This study reveals, for the first time, the semantic-level supply chain attack risks introduced by SKILL.md files when treated as actionable metadata. Focusing on the discovery, selection, and governance phases of the skill lifecycle, the authors propose a purely semantics-driven attack paradigm that embeds retrieval manipulation, descriptive framing bias, and semantic evasion strategies. Evaluations in both real-world ClawHub skills and simulated registry environments demonstrate its effectiveness: achieving an 86% adversarial win rate and 80% Top-10 ranking during discovery; successfully inducing agents to select malicious variants in 77.6% of trials during selection; and evading detection with rates ranging from 36.5% to 100% in the governance phase. This work underscores the critical vulnerability posed by natural language metadata in AI agent security.

Autonomous AI agents increasingly extend their capabilities through Agent Skills: modular filesystem packages whose SKILL.md files describe when and how agents should use them. While this design enables scalable, on-demand capability expansion, it also introduces a semantic supply-chain risk in which natural-language metadata and instructions can affect which skills are admitted, surfaced, selected, and loaded. We study SKILL.md - only attacks across three registry-facing stages of the Agent Skill lifecycle, using real ClawHub skills and realistic registry mechanisms. In Discovery, short textual triggers can manipulate embedding-based retrieval and improve adversarial skill visibility, achieving up to 86% pairwise win rate and 80% Top-10 placement.

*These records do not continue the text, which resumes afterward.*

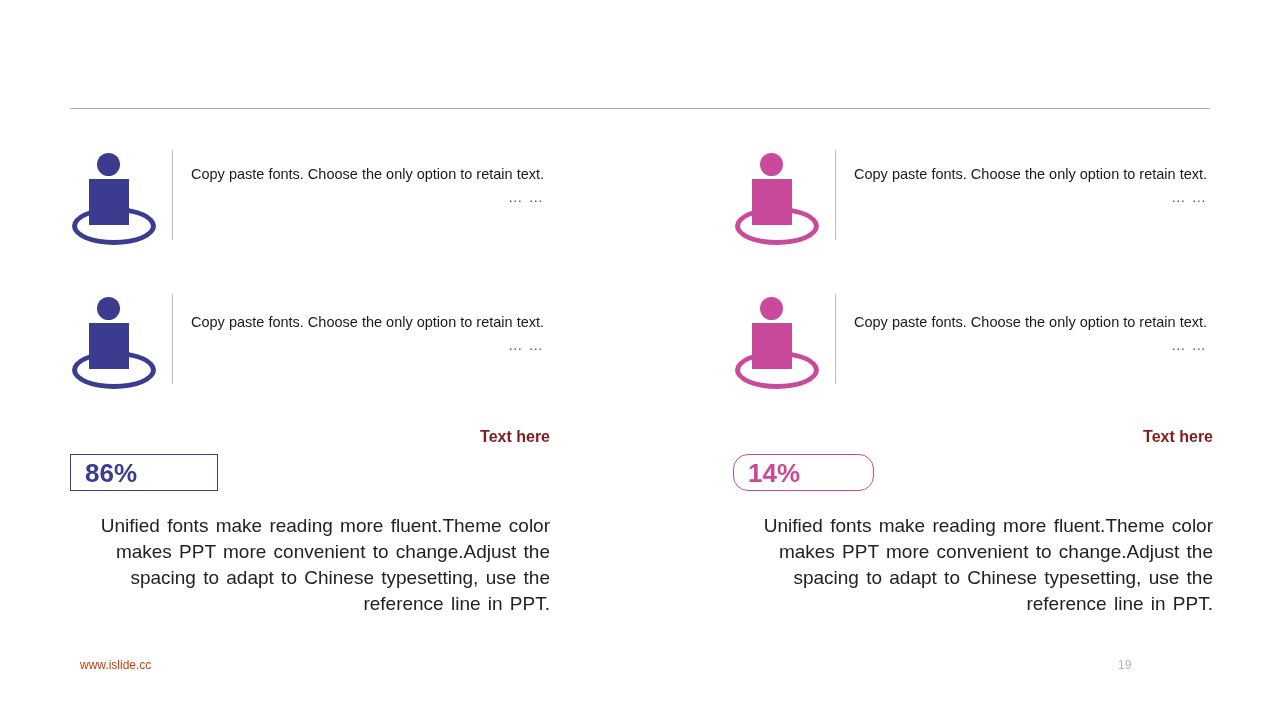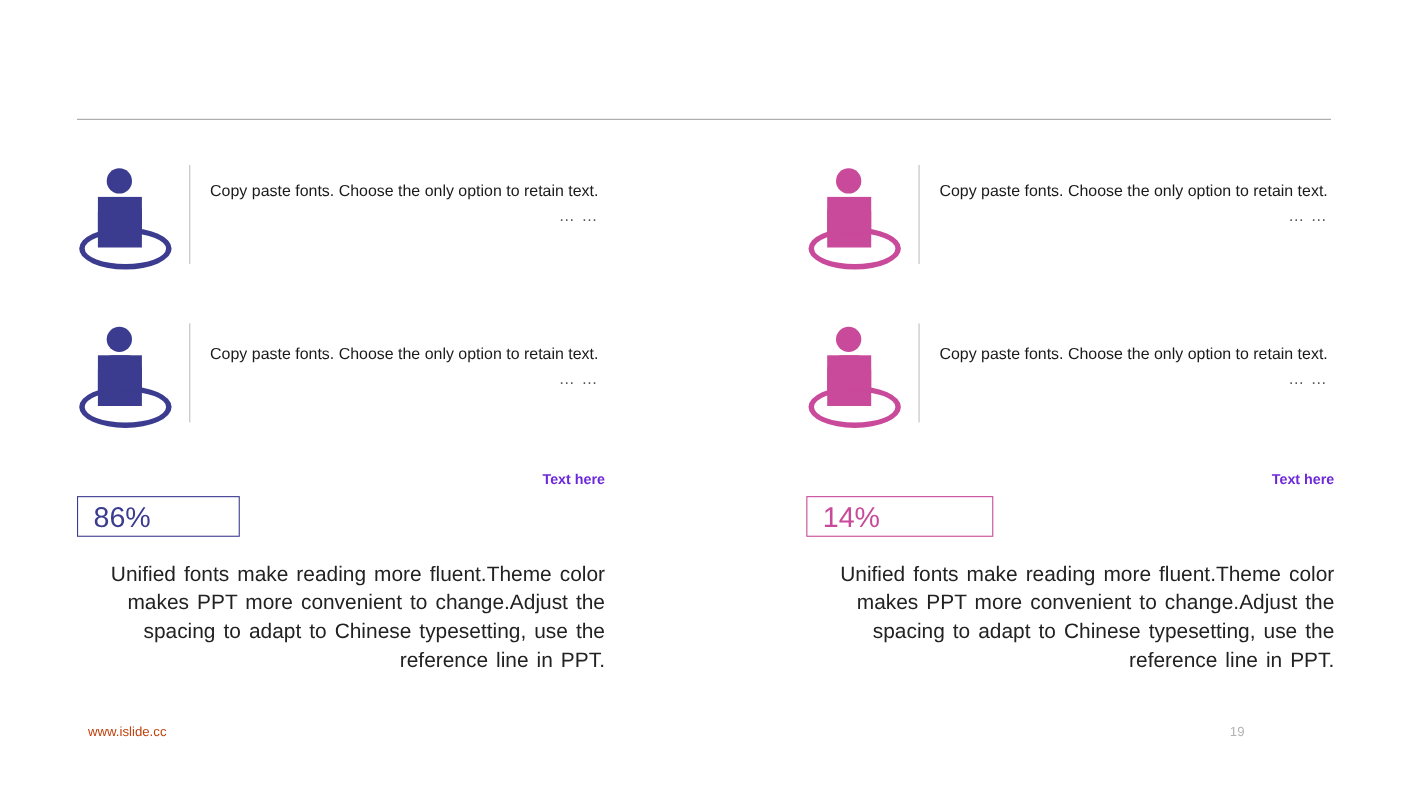--- a/index.html
+++ b/index.html
@@ -79,9 +79,9 @@
     position: absolute;
   }
   .stat-title {
-    font-size: 13px;
+    font-size: 16px;
     font-weight: bold;
-    color: #6d28d9;
+    color: #7f1d1d;
     margin: 0 0 8px 8px;
   }
   .stat-box {

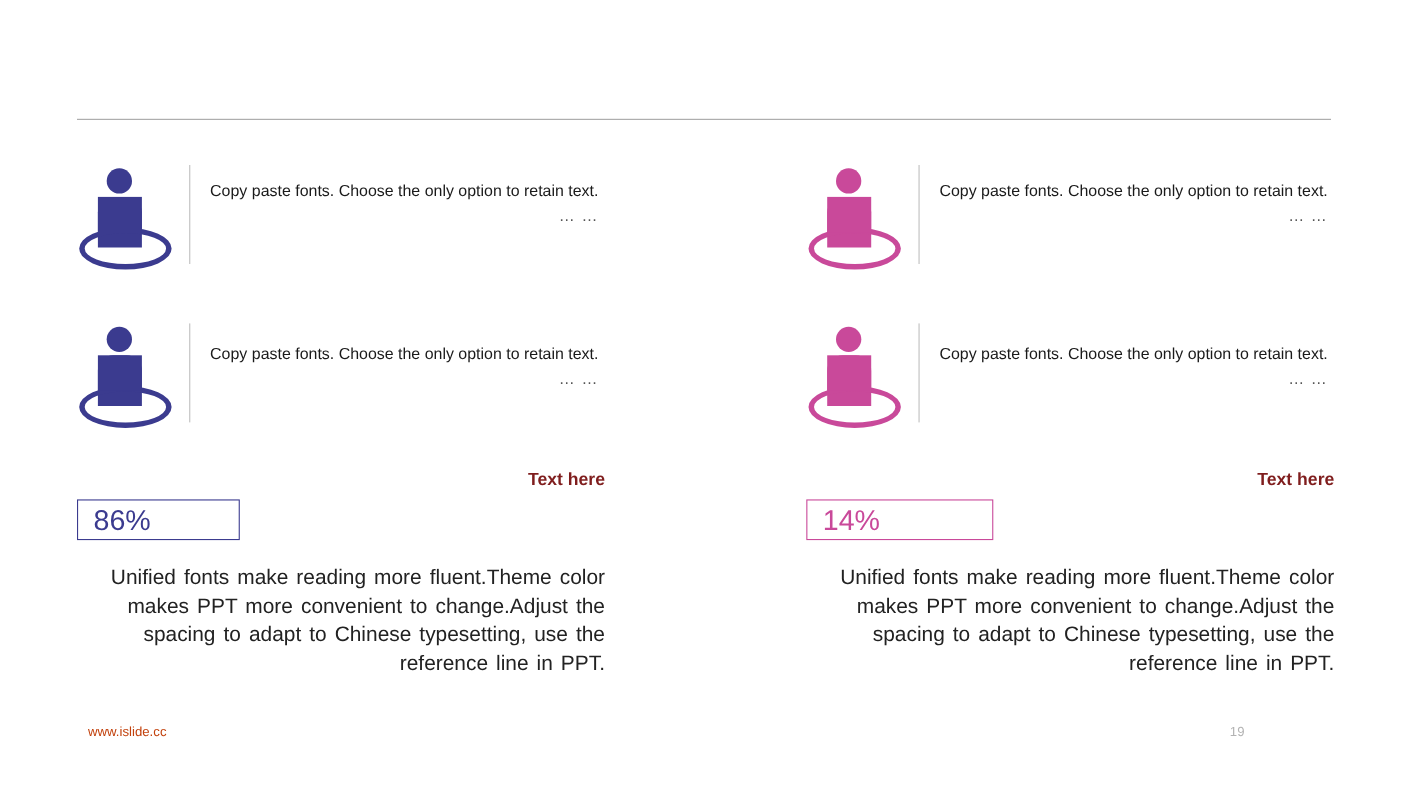--- a/index.html
+++ b/index.html
@@ -98,7 +98,7 @@
   }
   .stat-value {
     font-size: 26px;
-    font-weight: normal;
+    font-weight: bold;
     color: #3b3b8f;
     padding-left: 14px;
     line-height: 1;

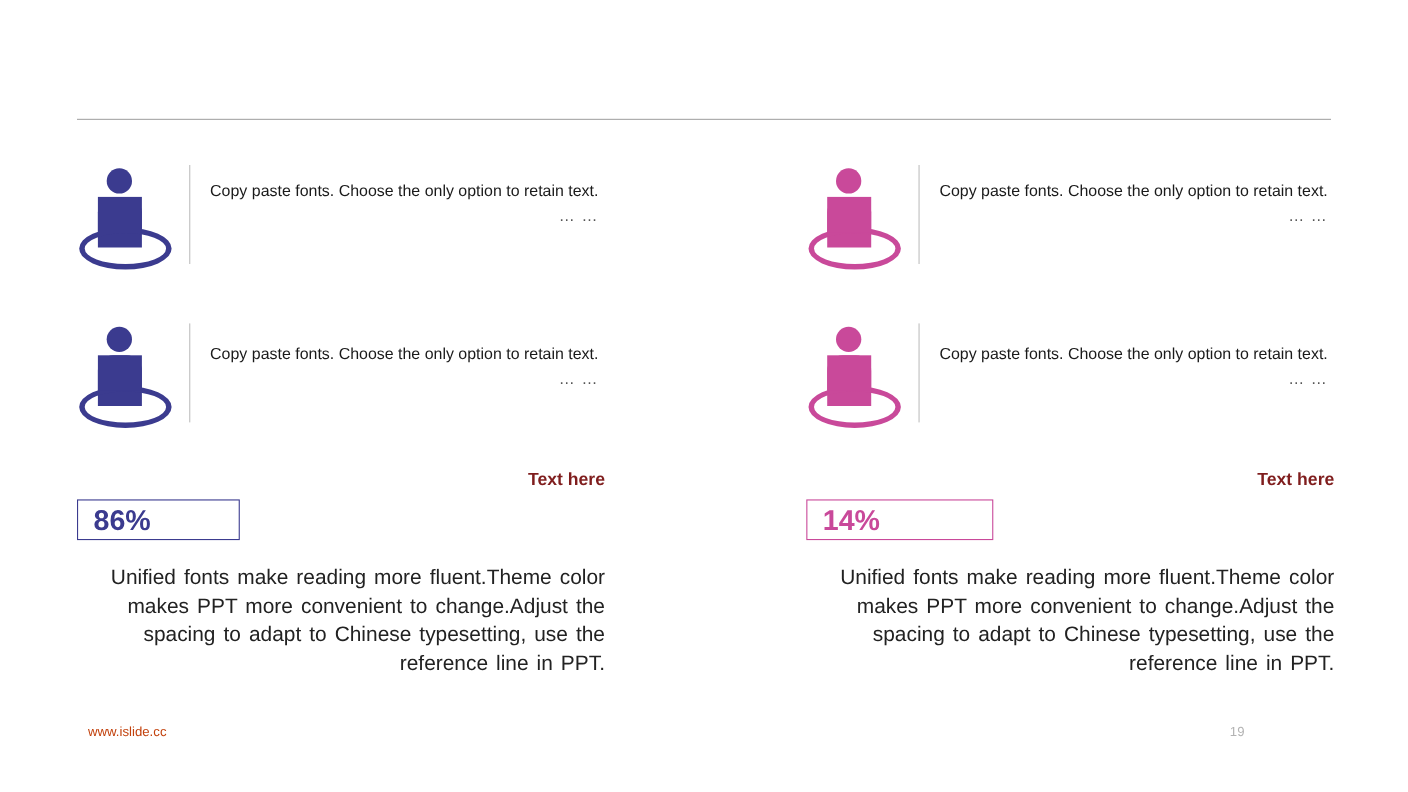--- a/index.html
+++ b/index.html
@@ -94,7 +94,8 @@
   }
   .stat-box.pink {
     border-color: #c9499a;
-    width: 170px;
+    width: 141px;
+    border-radius: 15px;
   }
   .stat-value {
     font-size: 26px;

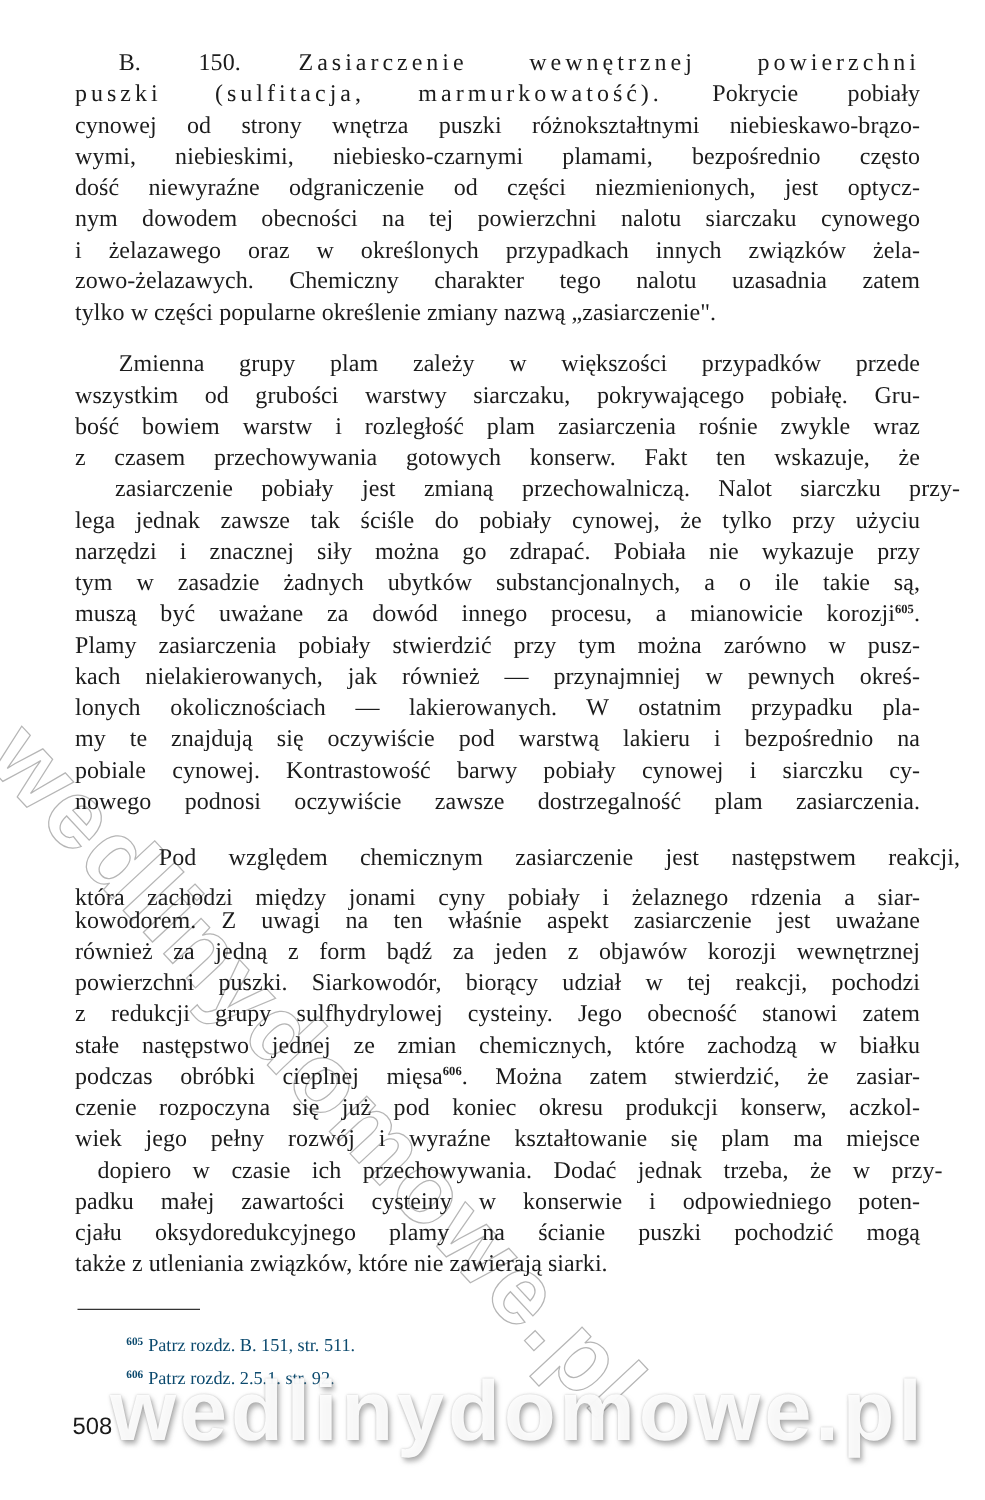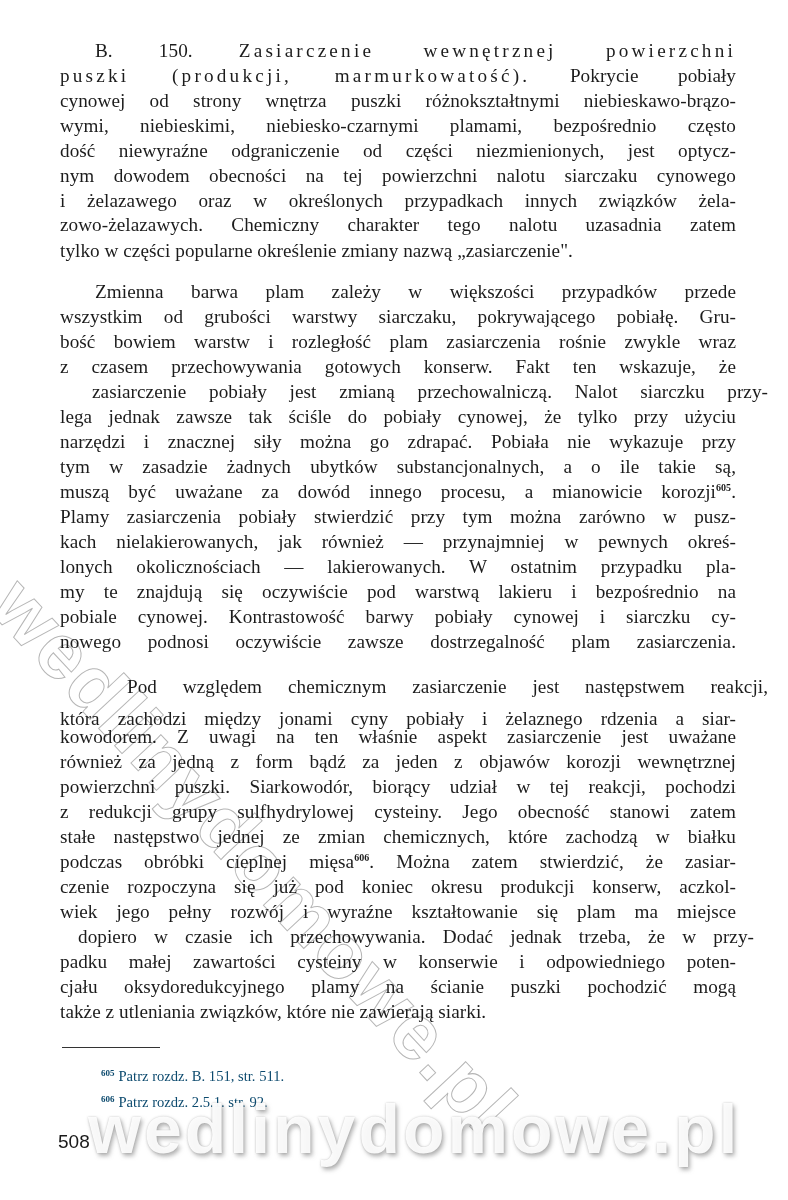--- a/index.html
+++ b/index.html
@@ -60,7 +60,7 @@
       <span class="spaced">Zasiarczenie wewnętrznej powierzchni</span>
     </div>
     <div class="line" style="top:63px;">
-      <span class="spaced">puszki (produkcji, marmurkowatość).</span>
+      <span class="spaced">puszki (sulfitacja, marmurkowatość).</span>
       <span>Pokrycie pobiały</span>
     </div>
     <div class="line" style="top:88px;">cynowej od strony wnętrza puszki różnokształtnymi niebieskawo-brązo-</div>

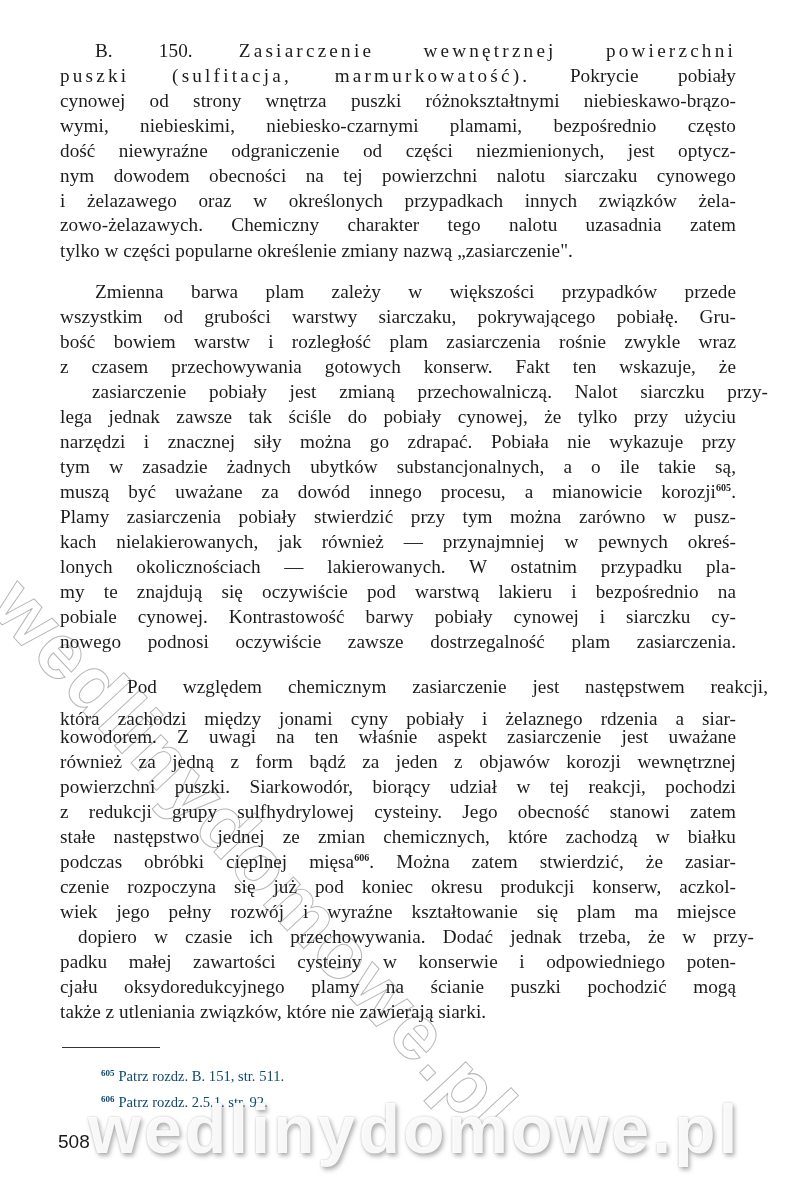--- a/index.html
+++ b/index.html
@@ -73,7 +73,7 @@
   </div>
 
   <div>
-    <div class="line indent" style="top:279px;">Zmienna barwa plam zależy w większości przypadków przede</div>
+    <div class="line indent" style="top:279px;">Zmienna grupy plam zależy w większości przypadków przede</div>
     <div class="line" style="top:304px;">wszystkim od grubości warstwy siarczaku, pokrywającego pobiałę. Gru-</div>
     <div class="line" style="top:329px;">bość bowiem warstw i rozległość plam zasiarczenia rośnie zwykle wraz</div>
     <div class="line" style="top:354px;">z czasem przechowywania gotowych konserw. Fakt ten wskazuje, że</div>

In Selection, description-only framing biases agents toward functionally equivalent adversarial variants, which are selected in 77.6% of paired trials on average. In Governance, semantic evasion strategies cause malicious skills to avoid a blocking verdict in 36.5%-100% of cases. Overall, our results show that SKILL.md is not passive documentation but operational text that shapes which third-party capabilities agents find, trust, and use.